Observou-se que não houve diferença significativa entre os resultados colhidos pelos avaliadores com o teste DDP utilizando o aparelho Touch-test, indicando a possibilidade de reprodutibilidade entre avaliadores. Já no estudo realizado [11] para a avaliação da reprodutibilidade e sensibilidade intra e interavaliador do teste de sensibilidade cutânea com DDP e monofilamentos de Semmes-Weinstein, em pessoas assintomáticas, houve alta variação dos resultados entre eles.

Há controvérsias sobre a confiabilidade nos resultados do teste DDP[6], acerca da padronização da técnica, bem como é questionado o próprio uso do aparelho para se avaliar sensibilidade tátil [11]. Diante disso, os avaliadores deste estudo optaram por não aplicar pressão sobre o discriminador durante o teste, além do próprio peso do aparelho, deixando que as duas pontas das hastes tocassem a pele simultaneamente. Desta forma, buscou-se reduzir as possibilidades de diferentes pressões exercidas pelos distintos pesquisadores.

Assim, o resultado do teste interavaliador neste estudo apresentou pequena diferença, não significativa estatisticamente (p > 0,05), entre as médias da distância, obtidas pelos avaliadores e a serem conferidas nas Tabelas II e III. Contudo, na tabela III, pode-se analisar que houve maior similaridade dos resultados entre avaliadores com o grupo de idosos do que com o de jovens. Semelhante resultado foi obtido em outro estudo [6], no qual se discute a possibilidade deste fato ter relação com a própria integridade nervosa dos jovens, o que leva os autores a perceberem melhor pequenas alterações de estímulos, percepção esta que pode estar comprometida nos idosos.

Os métodos de medição do limiar de sensibilidade e discriminação tátil são padrões para avaliação da mão após lesão de nervo. Foi comprovada a confiabilidade do DDP no resultado da avaliação interavaliador para testar a sensibilidade da mão em estudo comparativo com outros testes. A avaliação da sensibilidade da mão pode ser obtida com a medição da vibração e do limiar de pressão cutânea, DDP e identificação do objeto [13,14].

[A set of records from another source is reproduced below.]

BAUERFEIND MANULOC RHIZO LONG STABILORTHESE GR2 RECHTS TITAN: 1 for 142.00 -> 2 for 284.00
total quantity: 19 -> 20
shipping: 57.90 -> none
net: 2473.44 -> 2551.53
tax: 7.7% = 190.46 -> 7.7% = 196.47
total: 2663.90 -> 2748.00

Em pesquisa realizada para comparar o desempenho dos sistemas sensoriais e motor entre jovens e idosos e identificar as contribuições das possíveis diferenças para o controle postural, constatou-se que os idosos tiveram menor sensibilidade dos pés e pior controle postural do que os jovens, já que com o envelhecimento são esperadas alterações nestes sistemas [15]. No presente estudo, embora o G1 seja constituído de um número maior de voluntários em relação ao G2, verificou-se maior variação entre os dados aferidos no grupo dos idosos.

A facilidade da avaliação quantitativa do teste DDP com este aparelho vem somar-se à praticidade e à confiabilidade do resultado comparada à avaliação da sensibilidade realizada com testes quantitativos como os monofilamentos de Semmes-Weinstein, diapasões e estudos eletrodiagnósticos [8].

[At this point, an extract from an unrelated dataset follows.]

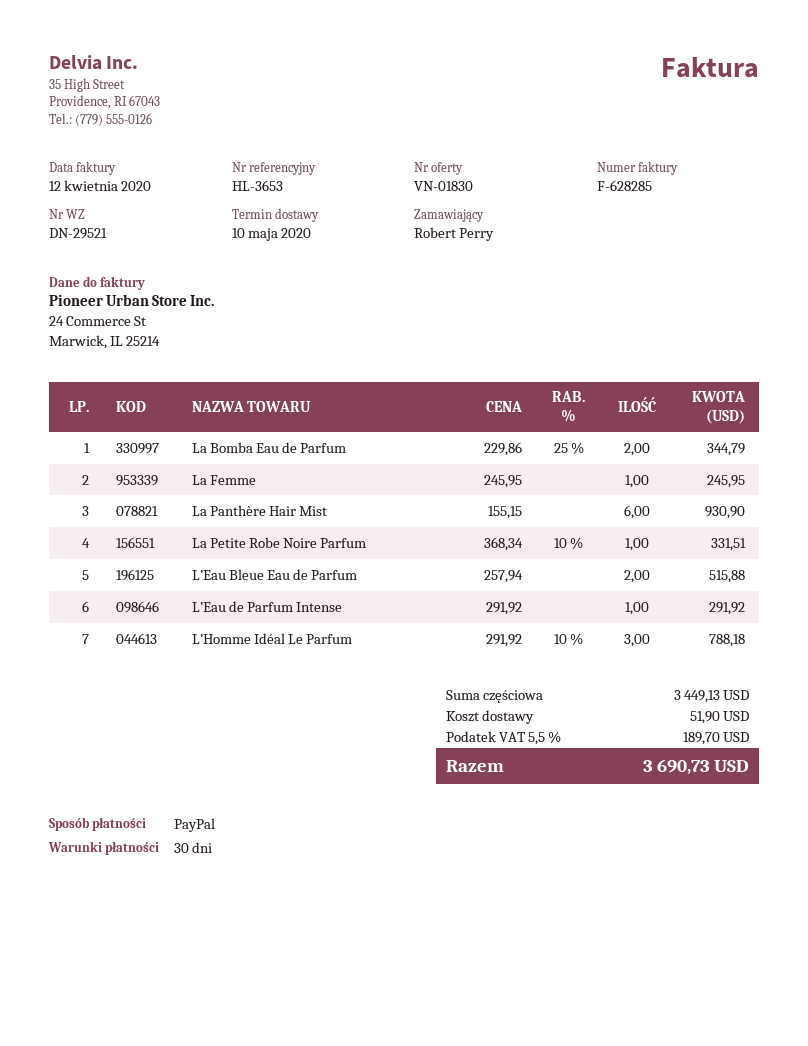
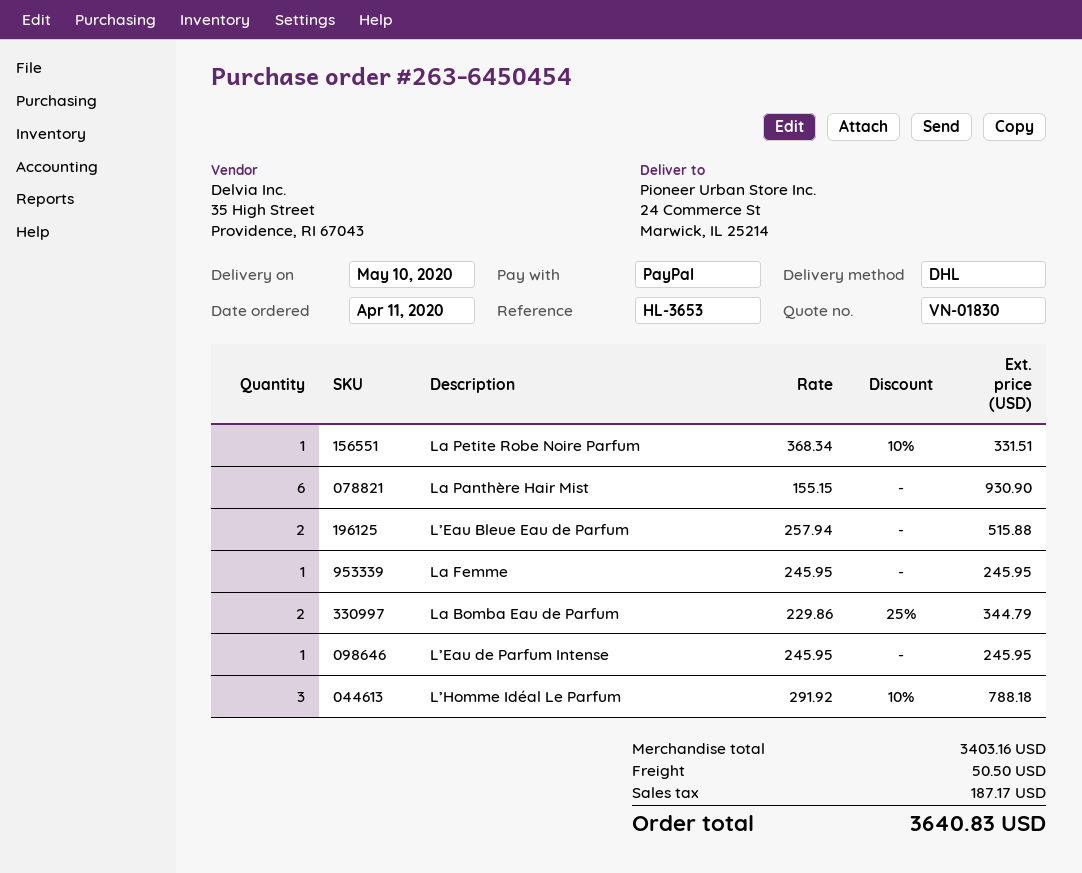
L’Eau de Parfum Intense: 1 x 291.92 = 291.92 -> 1 x 245.95 = 245.95
subtotal: 3449.13 -> 3403.16
shipping: 51.90 -> 50.50
tax: 189.70 -> 187.17
total: 3690.73 -> 3640.83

Mas apesar das vantagens deste método de avaliação, há poucos estudos que indiquem utilizá-lo para membros inferiores e para a sola dos pés [6]. Assim sendo, sugere-se que outras pesquisas sejam realizadas para determinar em qual das diferentes regiões da planta do pé este teste obteria resultado mais fidedigno, pois a sensibilidade plantar é variável em diferentes partes do pé devido às características dos tecidos moles e músculos. Este fator pode interferir consideravelmente no controle postural [16] e, portanto, deve ser considerado no momento de avaliação física e funcional.

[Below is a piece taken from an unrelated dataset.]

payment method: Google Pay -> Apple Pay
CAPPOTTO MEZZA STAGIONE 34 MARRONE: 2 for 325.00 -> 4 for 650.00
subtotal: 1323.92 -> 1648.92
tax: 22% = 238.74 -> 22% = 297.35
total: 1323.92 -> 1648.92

É importante considerar também que a avaliação da sensibilidade por si não implica em um diagnóstico de perda sensitiva. Assim sendo, indica-se a aplicação bilateral do teste para efeito de comparação entre extremidades e determinação de porcentagem de perda sensitiva [17].

 

Conclusão

 

Este estudo demonstrou que há reprodutibilidade para o teste de DDP, quando realizada na sola do pé, na região do hálux de adultos jovens e idosos, por diferentes avaliadores.